What is an Agreement?
An agreement is an understanding or arrangement reached between two or more parties. The fundamental requirement for any contract is that the parties have reached an agreement for one party to do, or not do something, in return for something of value from the other party. This ‘something of value’ in legal terms this is called ‘consideration’ and is sometimes referred to as ‘quid pro quo’ (something for something).
Once the contract has been agreed on (whether verbally or in writing) by all parties, the agreement becomes legally binding; meaning that if a party fails to perform their obligations under the agreement, they will be in breach of contract.
What is a Deed?
Put simply, a deed is a binding promise to do something. In commercial terms, the signing of a deed indicates a serious commitment by the person or company executing it to perform certain duties and obligations.
A deed can:
- Pass legal interest in property or other rights;
- Pass equitable interest in property or other rights;
- Create a binding obligation on a person; and
- Affirm an agreement that passes legal or equitable interest in property or other rights.
Deeds can be used for many commercial arrangements or contexts. For example, in an insolvency context, a deed of company arrangement is an instrument which prescribes the conduct of the affairs of a company that has been under voluntary administration. Once the company’s obligations under the deed have been discharged, unfettered control of the company reverts back to the company’s directors.
Common types of Deeds
The following documents are common types of deeds:
- Deed of Termination
- Deed Poll
- Deed of Indemnity
- Deed of Forbearance
- Deed of Settlement
- Deed of Confidentiality
- Deed of Guarantee
- Deed of Novation
- Deed of Escrow
- Deed of Release
The reason for executing these types of documents in the form of a deed is often due to the potential issues that may arise if there is no ‘consideration’ provided for the undertakings within the document. Deeds are also generally considered to be more difficult to ‘get out of’, and further, there is also a longer limitation period to sue on a deed rather than a contract (12 years vs 6 years from the date of the cause of action arising).
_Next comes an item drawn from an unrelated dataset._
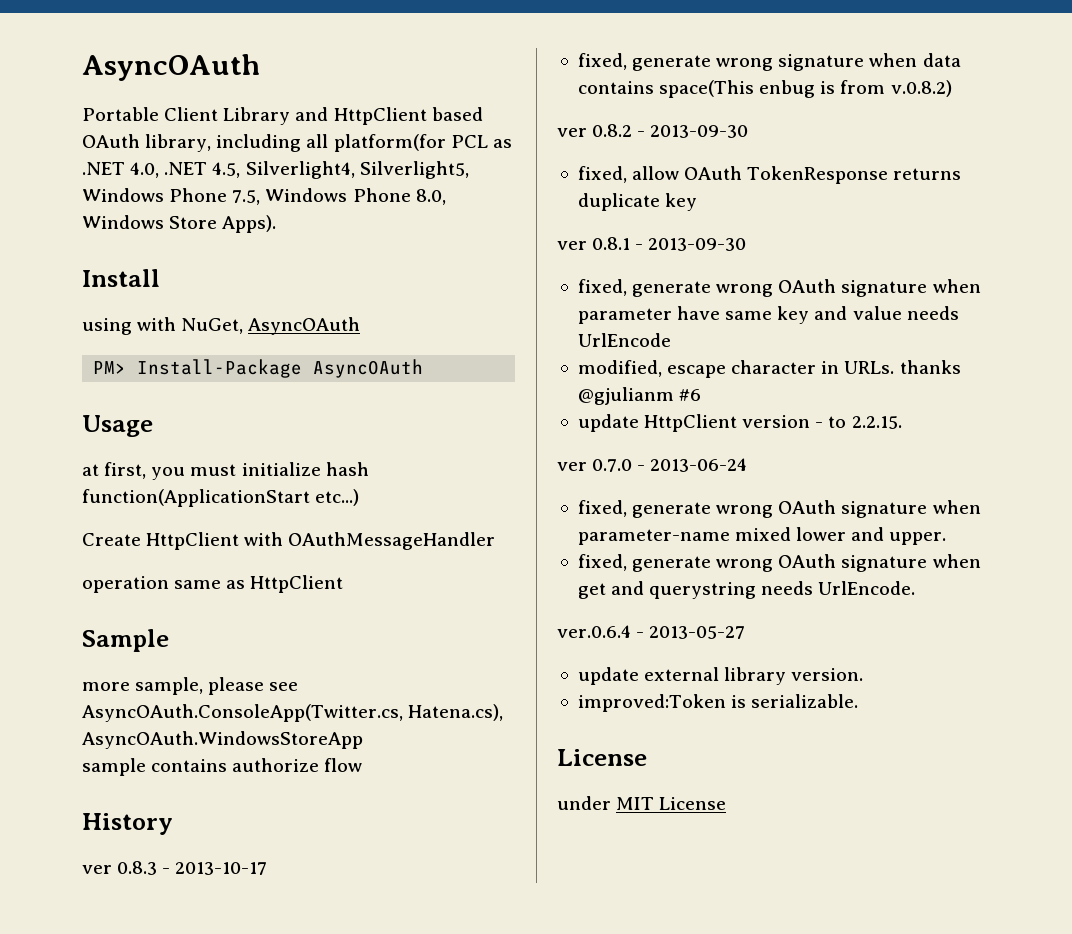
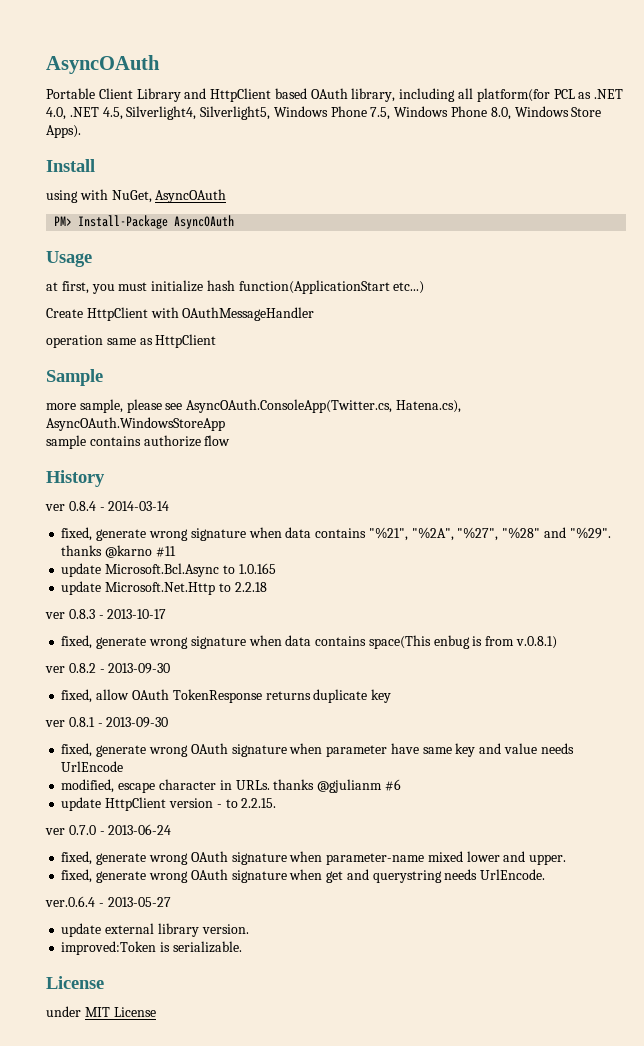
(173, 824) none -> [45,501,170,511] [61,527,611,541] [61,545,176,558] [61,563,276,577] [61,581,267,595] // ver 0.8.4 - 2014-03-14 // fixed, generate wrong signature when data contains "%21", "%2A", "%27", "%28" and "%29". thanks @karno #11 // update Microsoft.Bcl.Async to 1.0.165 // update Microsoft.Net.Http to 2.2.18
[890,80,952,97] v.0.8.2) -> [515,636,557,649] v.0.8.1)

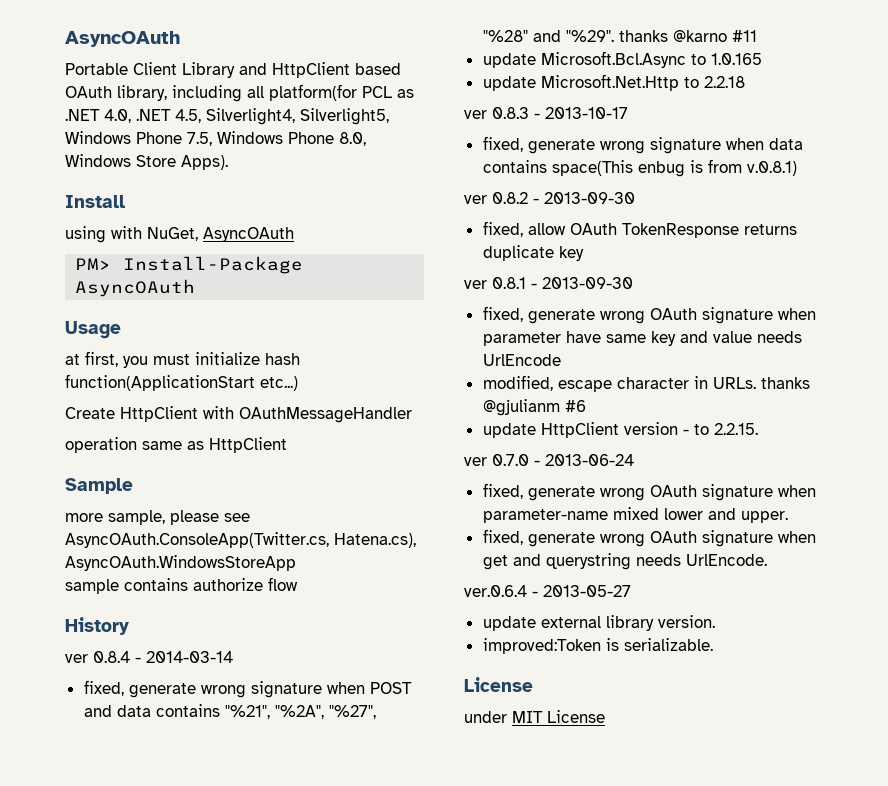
(282, 532) none -> [369,682,412,694] [83,705,112,717] POST and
How are Deeds validly created?
Deeds can be created and executed so as to be enforceable in one of the following ways:
- According to legislation, specifically the Property Law Act 1974 (Qld) and the Corporations Act 2001 (Cth); or
- At common law.
An enforceable deed is usually created through legislation, such as the Property Law Act 1974 (Qld) and the Corporations Act 2001 (Cth).
Section 45 of the Property Law Act 1974 (Qld) states that an individual may execute a document as a deed in the following way:
“(1) Where an individual executes a deed, the individual shall either sign or place the individual’s mark upon the same and sealing alone shall not be sufficient.
(2) An instrument expressed—
(a) to be an indenture or a deed; or
(b) to be sealed;
shall, if it is signed and attested by at least 1 witness not being a party to the instrument, be deemed to be sealed and, subject to section 47, to have been duly executed.
(3) No particular form of words shall be requisite for the attestation.
(4) A deed executed and attested under this section may in any proceedings be proved in the manner in which it might be proved if no attesting witness were alive.
(5) Nothing in this section shall affect—
(a) the execution of deeds by corporations; or
(b) how instruments are validly executed under the Land Title Act 1994; or
(c) any deed executed before the commencement of this Act”.
Sections 46 and 47 of the Property Law Act 1974 (Qld), respectively, deal with the execution of a deed by corporations under seal, by agent or by a person authorised under power of attorney in favour of a purchaser; and with the requirement of ‘delivery’ which section 47 defines as “the intention to be legally bound either immediately or subject to fulfilment of a condition”.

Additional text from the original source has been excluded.